• _DATA FOR ANALYSIS_:
Segment Open

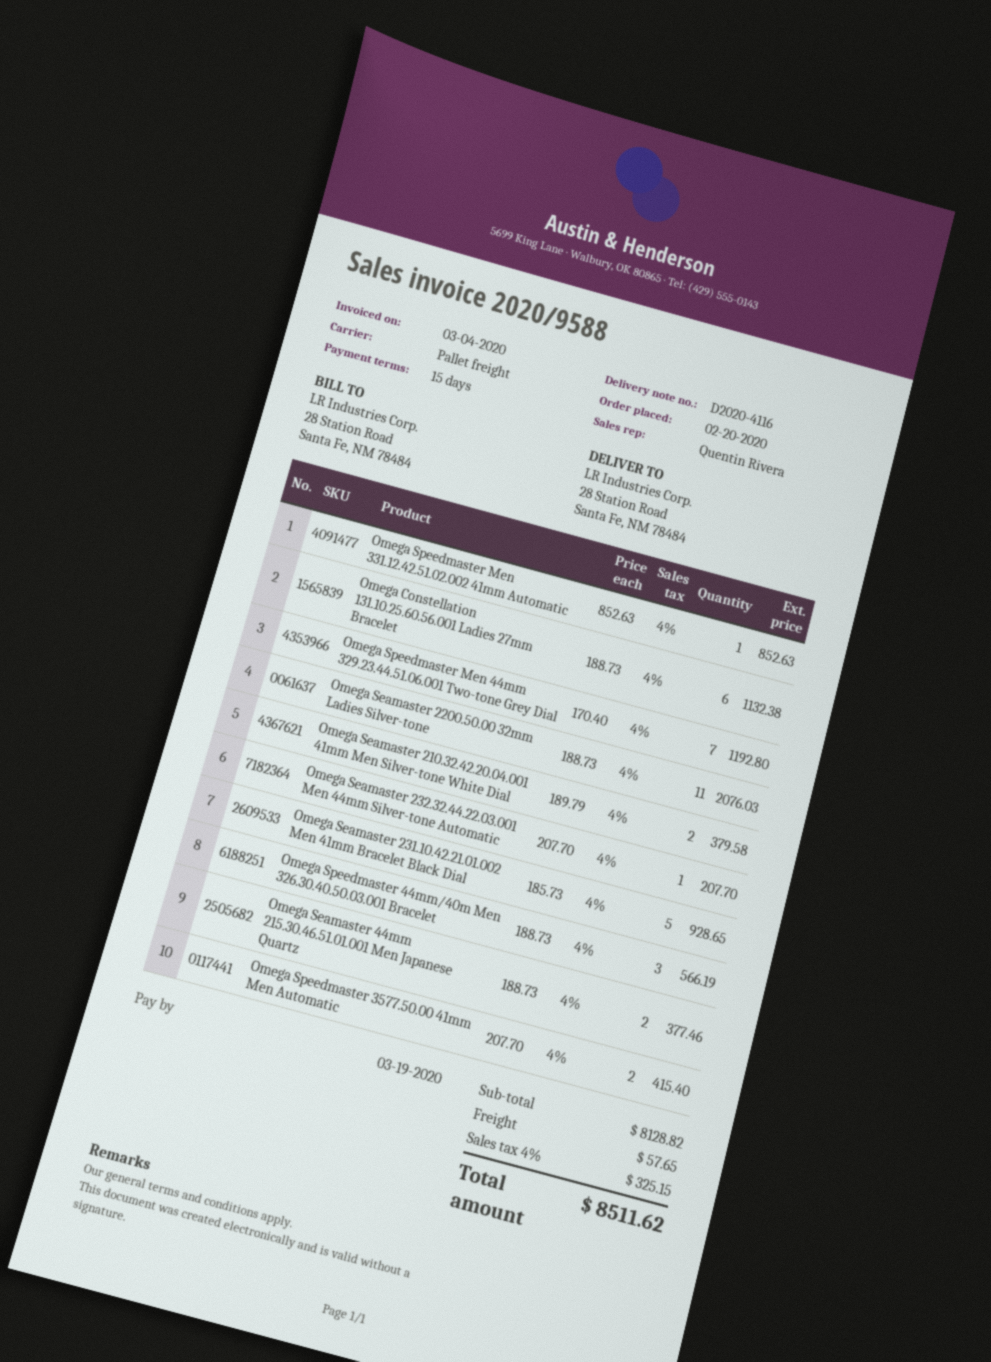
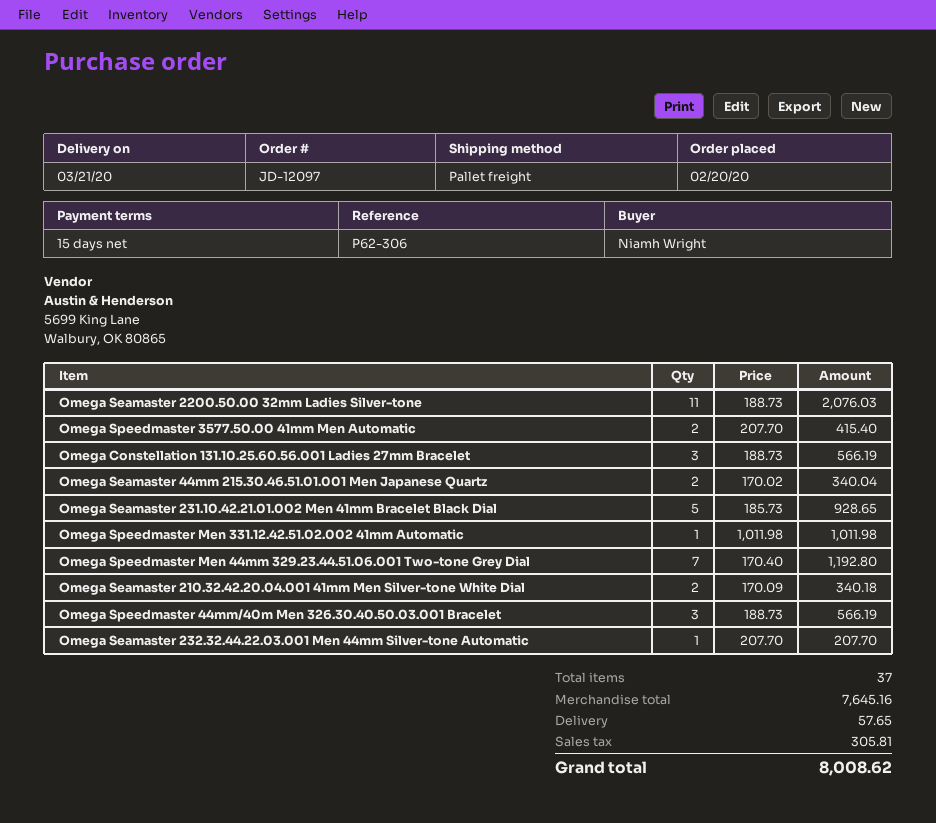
Omega Speedmaster Men 331.12.42.51.02.002 41mm Automatic: 1 x 852.63 = 852.63 -> 1 x 1011.98 = 1011.98
Omega Constellation 131.10.25.60.56.001 Ladies 27mm Bracelet: 6 x 188.73 = 1132.38 -> 3 x 188.73 = 566.19
Omega Seamaster 210.32.42.20.04.001 41mm Men Silver-tone White Dial: 2 x 189.79 = 379.58 -> 2 x 170.09 = 340.18
Omega Seamaster 44mm 215.30.46.51.01.001 Men Japanese Quartz: 2 x 188.73 = 377.46 -> 2 x 170.02 = 340.04
subtotal: 8128.82 -> 7645.16
tax: 325.15 -> 305.81
total: 8511.62 -> 8008.62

Segment Closed

• _PROBLEM REQUIREMENTS_: For this exercise, return the material word for word and drop each image.

• _OUTPUT FOR THIS TASK_:
Omega Speedmaster Men 331.12.42.51.02.002 41mm Automatic: 1 x 852.63 = 852.63 -> 1 x 1011.98 = 1011.98
Omega Constellation 131.10.25.60.56.001 Ladies 27mm Bracelet: 6 x 188.73 = 1132.38 -> 3 x 188.73 = 566.19
Omega Seamaster 210.32.42.20.04.001 41mm Men Silver-tone White Dial: 2 x 189.79 = 379.58 -> 2 x 170.09 = 340.18
Omega Seamaster 44mm 215.30.46.51.01.001 Men Japanese Quartz: 2 x 188.73 = 377.46 -> 2 x 170.02 = 340.04
subtotal: 8128.82 -> 7645.16
tax: 325.15 -> 305.81
total: 8511.62 -> 8008.62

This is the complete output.